The unspent money has led US President Barack Obama's government to
request a $550 million cut in PEPFAR's global funding under the 2013
budget. Activists have expressed concern that a slow-down in global
HIV funding could put lives at risk. [
http://www.plusnews.org/Report/95137/HIV-AIDS-Activists-call-for-emergency-Global-Fund-donor-meeting
]

Kenya expected a 44 percent cut in PEPFAR funding for national
programmes, so the PEPFAR country operational plan for 2013 keeps
enrolment on HIV treatment at the 2011 figure of 100,000 new
initiations annually.

In the past year, several NGOs have raised the alarm over dwindling
funds for HIV programmes around the country, with some having to shut
down clinics and offices providing HIV treatment.

"We have ARV [antiretroviral] shortages... the worst part is that it
disrupts people's HIV treatment regimens, yet treatment for HIV is
only effective when it is consistent," a nurse at Kisumu District
Hospital in western Kenya told IRIN/PlusNews.

"The Kenyan government needs to ask for these funds, and the US
government needs to say, 'Yes'," said Paul Davis, director of global
campaigns for US advocacy group Health Global Access Project. [
http://www.healthgap.org ]

Peter Cherutich, acting head of the National AIDS and STI (sexually
transmitted infections) Control Programme (NASCOP), told IRIN/PlusNews
that the Kenyan government had not been aware of the unspent money
until recently.

"This news came as a surprise to us.

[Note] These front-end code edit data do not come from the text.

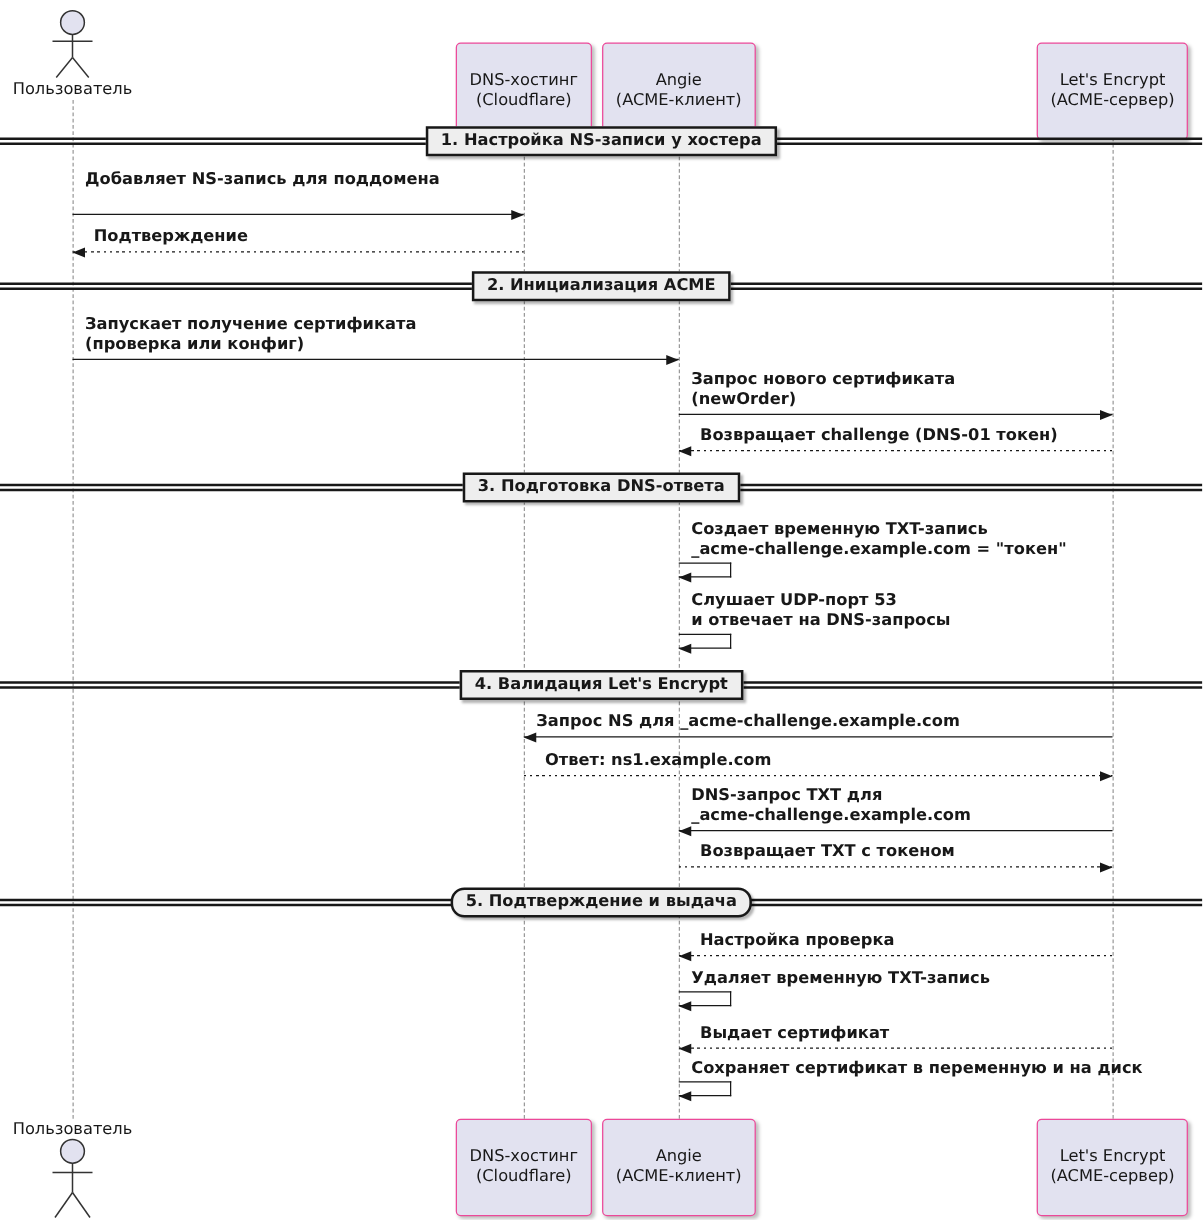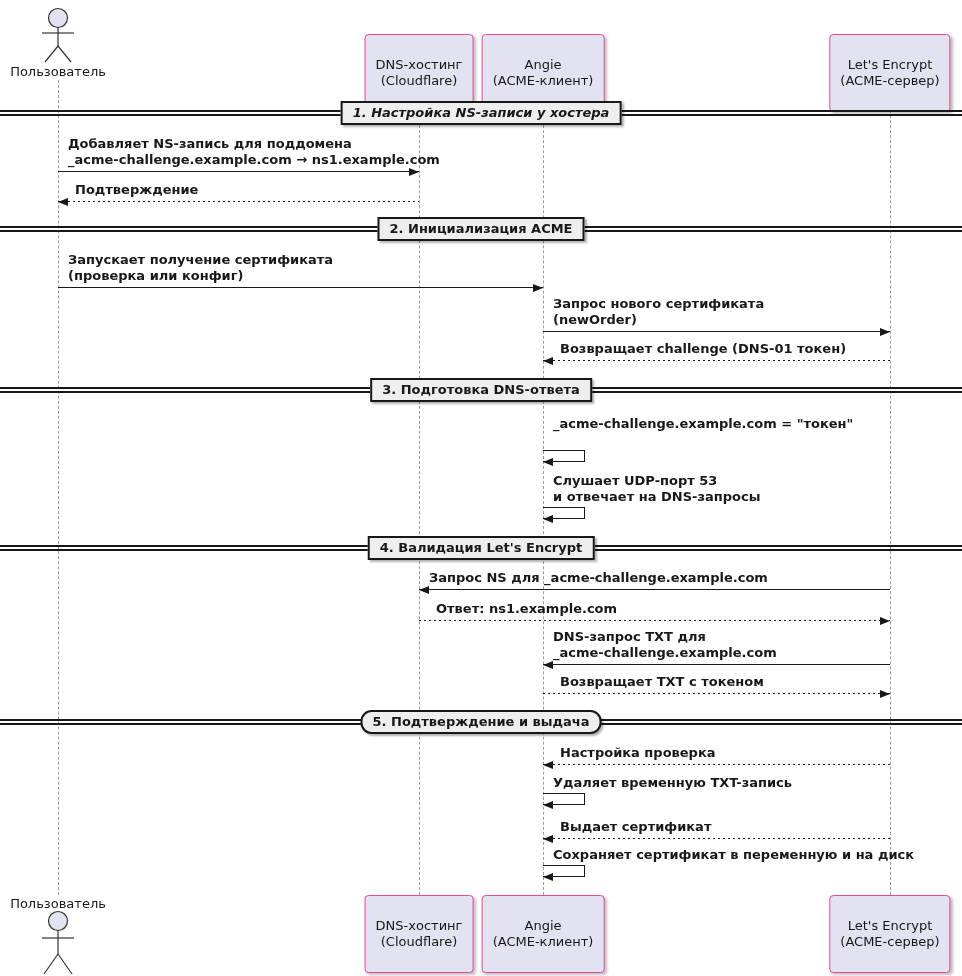--- a/index.html
+++ b/index.html
@@ -83,42 +83,41 @@
       </div>
       <div class="pbox" style="left: 890px; top: 34px;">
         <div>Let's Encrypt</div>
         <div>(ACME-сервер)</div>
       </div>
       <div class="pbox" style="left: 890px; top: 895px;">
         <div>Let's Encrypt</div>
         <div>(ACME-сервер)</div>
       </div>
       <div class="divline" style="top: 110px;"></div>
-      <div class="divbox" style="top: 101px; font-style: italic;">
+      <div class="divbox" style="top: 101px;">
         <div>1. Настройка NS-записи у хостера</div>
       </div>
       <div class="divline" style="top: 226px;"></div>
       <div class="divbox" style="top: 217px;">
         <div>2. Инициализация ACME</div>
       </div>
       <div class="divline" style="top: 387px;"></div>
       <div class="divbox" style="top: 378px;">
         <div>3. Подготовка DNS-ответа</div>
       </div>
       <div class="divline" style="top: 545px;"></div>
       <div class="divbox" style="top: 536px;">
         <div>4. Валидация Let's Encrypt</div>
       </div>
       <div class="divline" style="top: 719px;"></div>
       <div class="divbox" style="top: 710px; border-radius: 11px;">
         <div>5. Подтверждение и выдача</div>
       </div>
       <div class="mlabel" style="left: 68px; top: 136px;">
         <div>Добавляет NS-запись для поддомена</div>
-        <div>_acme-challenge.example.com → ns1.example.com</div>
       </div>
       <div class="solidline" style="left: 58px; top: 171px; width: 361px;"></div>
       <div class="ah-right" style="left: 409px; top: 168px;"></div>
       <div class="mlabel" style="left: 75px; top: 182px;">
         <div>Подтверждение</div>
       </div>
       <div class="dotline" style="left: 58px; top: 201px; width: 361px;"></div>
       <div class="ah-left" style="left: 58px; top: 198px;"></div>
       <div class="mlabel" style="left: 68px; top: 252px;">
         <div>Запускает получение сертификата</div>
@@ -131,20 +130,21 @@
         <div>(newOrder)</div>
       </div>
       <div class="solidline" style="left: 543px; top: 331px; width: 347px;"></div>
       <div class="ah-right" style="left: 880px; top: 328px;"></div>
       <div class="mlabel" style="left: 560px; top: 341px;">
         <div>Возвращает challenge (DNS-01 токен)</div>
       </div>
       <div class="dotline" style="left: 543px; top: 360px; width: 347px;"></div>
       <div class="ah-left" style="left: 543px; top: 357px;"></div>
       <div class="mlabel" style="left: 553px; top: 416px;">
+        <div>Создает временную TXT-запись</div>
         <div>_acme-challenge.example.com = "токен"</div>
       </div>
       <div class="selfarrow" style="left: 543px; top: 450px;"></div>
       <div class="ah-left" style="left: 543px; top: 458px;"></div>
       <div class="mlabel" style="left: 553px; top: 473px;">
         <div>Слушает UDP-порт 53</div>
         <div>и отвечает на DNS-запросы</div>
       </div>
       <div class="selfarrow" style="left: 543px; top: 507px;"></div>
       <div class="ah-left" style="left: 543px; top: 515px;"></div>

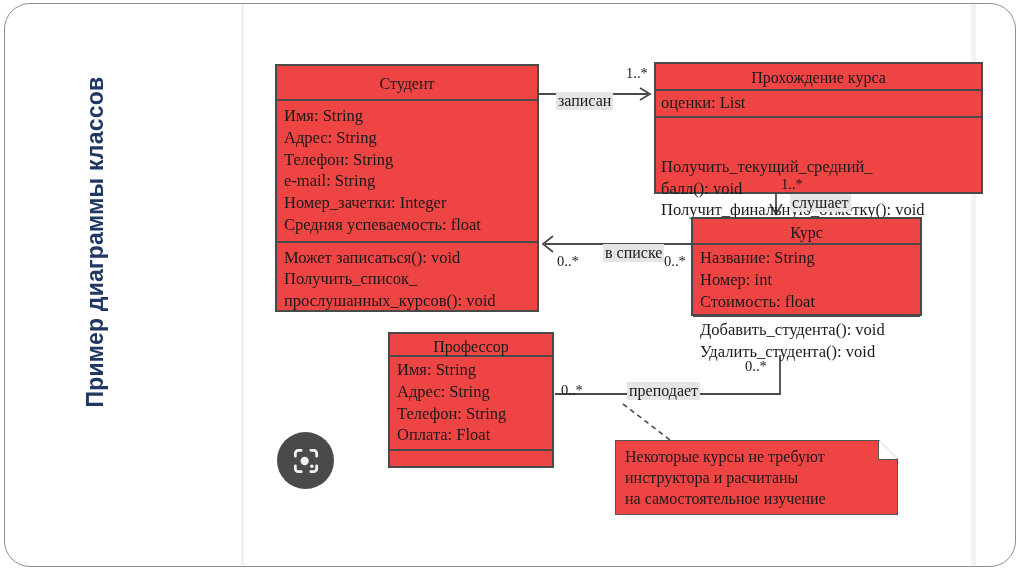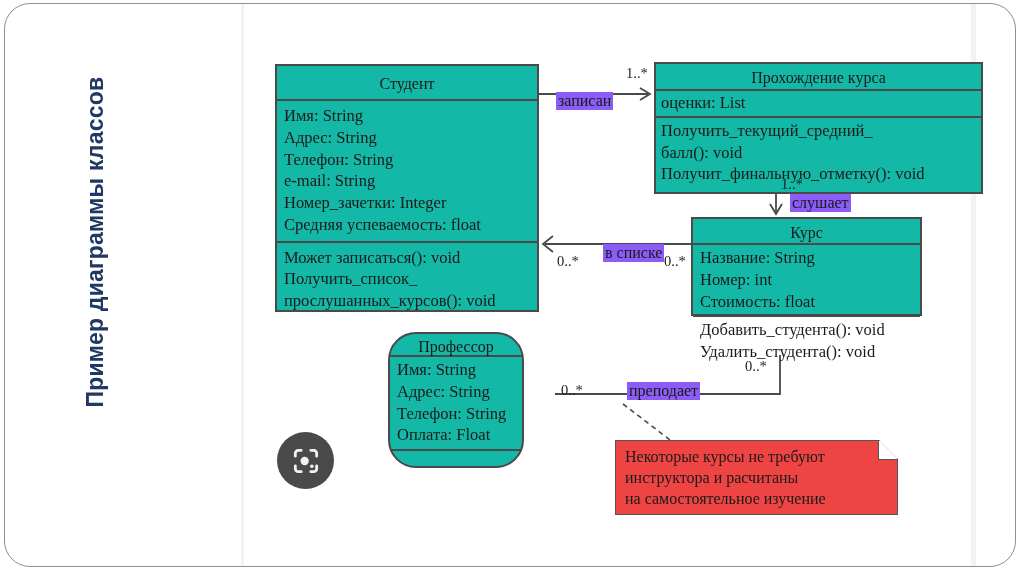--- a/index.html
+++ b/index.html
@@ -64,21 +64,21 @@
     top: 0;
     width: 1012px;
     height: 564px;
     pointer-events: none;
   }
 
   
   .uml-class {
     position: absolute;
     border: 2px solid #4a4a4a;
-    background: #14b8a6;
+    background: #ef4444;
     box-sizing: border-box;
     color: #1a1a1a;
   }
   .uml-name {
     text-align: center;
     font-size: 16px;
     padding: 4px 4px 5px 4px;
     border-bottom: 2px solid #4a4a4a;
     box-sizing: border-box;
     white-space: nowrap;
@@ -96,21 +96,21 @@
     white-space: nowrap;
   }
 
   
   #class-student      { left: 270px;  top: 60px;  width: 264px; height: 248px; }
   #class-student .uml-name { height: 35px; line-height: 27px; }
   #class-enrollment   { left: 649px;  top: 58px;  width: 329px; height: 132px; }
   #class-enrollment .uml-name { height: 27px; line-height: 20px; }
   #class-course       { left: 686px;  top: 213px; width: 231px; height: 99px; }
   #class-course .uml-name { height: 26px; line-height: 19px; }
-  #class-professor    { left: 383px;  top: 328px; width: 136px; height: 136px; border-radius: 28px; }
+  #class-professor    { left: 383px;  top: 328px; width: 166px; height: 136px; }
   #class-professor .uml-name { height: 23px; line-height: 17px; }
   #class-professor .uml-compartment.empty { height: 28px; }
 
   
   #note-selfstudy {
     position: absolute;
     left: 610px;
     top: 436px;
     width: 283px;
     height: 75px;
@@ -133,21 +133,21 @@
     border-bottom: 1.5px solid #555555;
     box-sizing: border-box;
     background: #ffffff;
   }
 
   
   .edge-label {
     position: absolute;
     font-size: 16px;
     color: #1a1a1a;
-    background: #8b5cf6;
+    background: #e5e5e5;
     white-space: nowrap;
     padding: 0 2px;
   }
   .mult-label {
     position: absolute;
     font-size: 14.5px;
     color: #1a1a1a;
     background: transparent;
     white-space: nowrap;
   }
@@ -221,21 +221,21 @@
         <div class="uml-line">Получить_список_</div>
         <div class="uml-line">прослушанных_курсов(): void</div>
       </div>
     </div>
 
     <div class="uml-class" id="class-enrollment">
       <div class="uml-name">Прохождение курса</div>
       <div class="uml-compartment divided" style="padding:1px 5px 2px 5px;">
         <div class="uml-line">оценки: List</div>
       </div>
-      <div class="uml-compartment" style="padding:2px 5px 2px 5px;">
+      <div class="uml-compartment" style="padding:2px 5px 2px 5px;margin-top:36px;">
         <div class="uml-line">Получить_текущий_средний_</div>
         <div class="uml-line">балл(): void</div>
         <div class="uml-line">Получит_финальную_отметку(): void</div>
       </div>
     </div>
 
     <div class="uml-class" id="class-course">
       <div class="uml-name">Курс</div>
       <div class="uml-compartment divided" style="padding:2px 5px 3px 7px;">
         <div class="uml-line">Название: String</div>

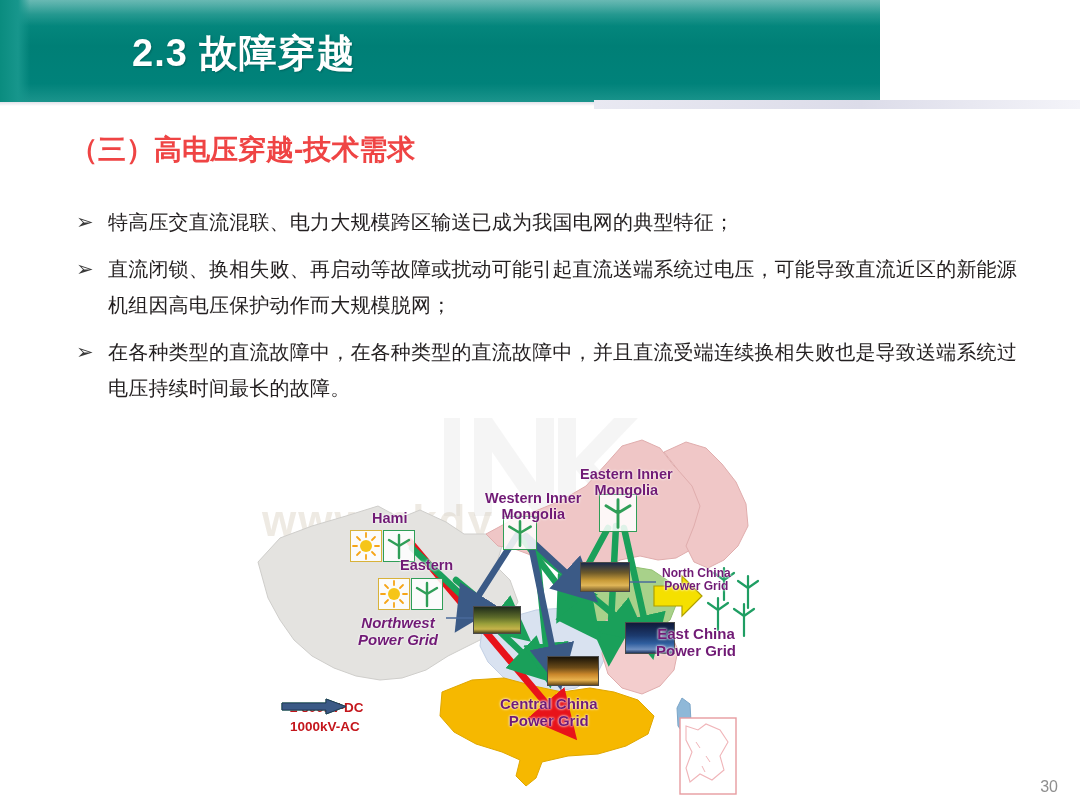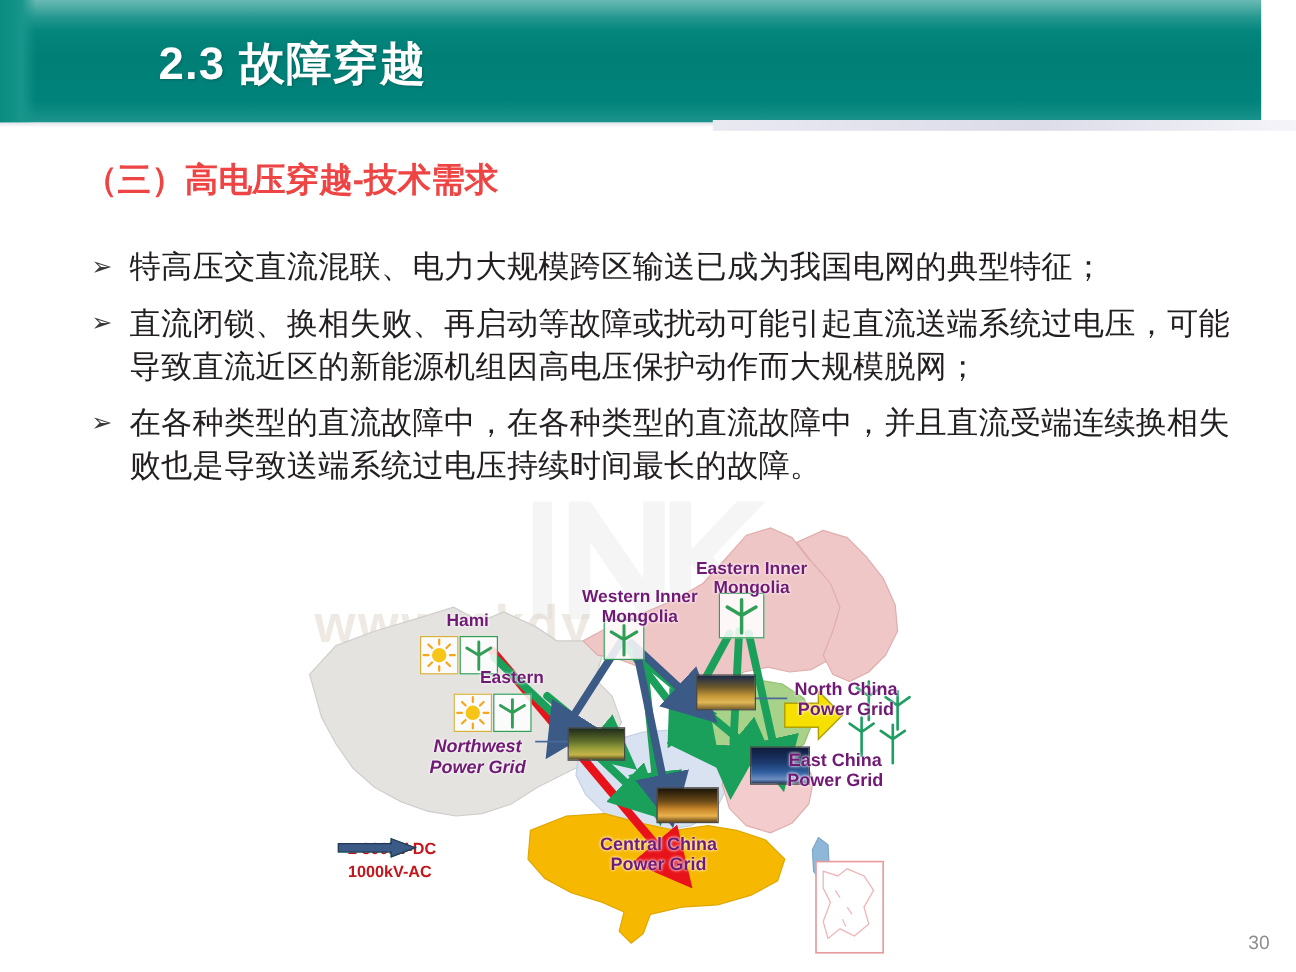--- a/index.html
+++ b/index.html
@@ -6,21 +6,21 @@
   body{
     width:1080px;height:810px;
     background:#ffffff;
     font-family:"Liberation Sans","DejaVu Sans",sans-serif;
     overflow:hidden;position:relative;
   }
   .slide{position:absolute;inset:0;background:#fff;}
 
   
   .header-band{
-    position:absolute;left:0;top:0;width:1051px;height:102px;
+    position:absolute;left:0;top:0;width:880px;height:102px;
     background:linear-gradient(180deg,#2f9e96 0%,#068a80 14%,#007f76 45%,#00827a 82%,#1b948c 100%);
   }
   .header-band:after{
     content:"";position:absolute;left:0;right:0;bottom:-4px;height:4px;
     background:linear-gradient(180deg,rgba(200,200,215,.55),rgba(255,255,255,0));
   }
   .header-gloss{
     position:absolute;left:0;top:0;width:1080px;height:26px;
     background:linear-gradient(180deg,rgba(255,255,255,.28),rgba(255,255,255,0));
     pointer-events:none;
@@ -47,21 +47,21 @@
   }
 
   
   .bullets{position:absolute;left:76px;top:204px;width:960px;}
   .bullet{display:flex;align-items:flex-start;margin-bottom:11px;}
   .bullet-marker{
     flex:0 0 auto;width:32px;color:#3a3a3a;font-size:21px;line-height:36px;
     font-family:"DejaVu Sans",sans-serif;
   }
   .bullet-text{
-    flex:1 1 auto;font-size:26px;line-height:36px;color:#231f20;
+    flex:1 1 auto;font-size:20px;line-height:36px;color:#231f20;
     letter-spacing:.2px;
   }
 
   
   .wm-logo{
     position:absolute;left:430px;top:412px;width:220px;height:110px;
     opacity:.08;pointer-events:none;
   }
   .wm-text{
     position:absolute;left:262px;top:496px;width:520px;
@@ -76,21 +76,21 @@
   .map-label{
     position:absolute;color:#701a75;font-weight:bold;
     text-shadow:0 0 2px rgba(255,255,255,.95),0 0 3px rgba(255,255,255,.8);
     line-height:1.12;white-space:nowrap;text-align:center;
   }
   .lbl-hami{left:122px;top:80px;font-size:14.5px;}
   .lbl-jiuquan{left:150px;top:127px;font-size:14.5px;}
   .lbl-nw{left:108px;top:185px;font-size:15px;font-style:italic;}
   .lbl-wim{left:235px;top:60px;font-size:14.5px;}
   .lbl-eim{left:330px;top:36px;font-size:14.5px;}
-  .lbl-ncg{left:412px;top:137px;font-size:15px;}
+  .lbl-ncg{left:412px;top:137px;font-size:12px;}
   .lbl-ecg{left:406px;top:196px;font-size:15px;}
   .lbl-ccg{left:250px;top:218px;font-size:15px;}
 
   
   .legend{position:absolute;left:30px;top:268px;width:230px;}
   .legend-row{display:flex;align-items:center;height:19px;}
   .legend-arrow{flex:0 0 auto;width:68px;height:17px;}
   .legend-text{
     flex:1 1 auto;color:#c4161c;font-weight:bold;font-size:13.5px;
     padding-left:10px;white-space:nowrap;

The way PEPFAR's country
operational plans work, the disbursements tend to be delayed - that is
likely to be the cause of the money stuck at the US treasury," he told
IRIN/PlusNews. "We will be meeting the US government to negotiate the
urgent release of the funds, which are crucial to our HIV treatment
and prevention activities - we are starting a dialogue."

US Global AIDS coordinator Eric Goosby noted in an interview with the
health blog, Global Post, [
http://www.globalpost.com/dispatches/globalpost-blogs/global-pulse/qa-us-global-aids-coordinator-eric-goosby
] that one of the reasons for such a large amount of unspent money for
Kenya was the country's two health ministries - one for medical
services and the other for public health - which "definitely slowed
things down".

"The need in programmes that deliver life-sustaining or life-saving
services is that you want to have a redundancy in the flow of money,
so if the money isn't there, or if the appropriation is delayed - as
you've seen over and over - by months, the service doesn't stop," the
blog quoted Goosby as saying. "We had built in, as a policy, a
12-to-18-month period, which means you can keep a 12-to-18-month
pipeline. I feel comfortable with that, it's responsible. Any more
than that, it's not; any less than that, I'm worried that you are
vulnerable."

ITPC's Kaberia noted that the money was all the more necessary since
the UN World Health Organization had recently issued new guidelines on
treatment options for the prevention of mother-to-child transmission
and discordant couples, in which one partner is HIV positive and the
other is not.

"As we now know, treatment is prevention, and more people on treatment
means fewer HIV infections; we will need money to implement these new
treatment and prevention programmes," she said.

Modelling by the US Centres for Disease Control indicates that
accelerating the enrolment of patients to meet Kenya's target of
having one million persons who need it on treatment by 2015 would cut
new HIV infections by over 31 percent in the same period.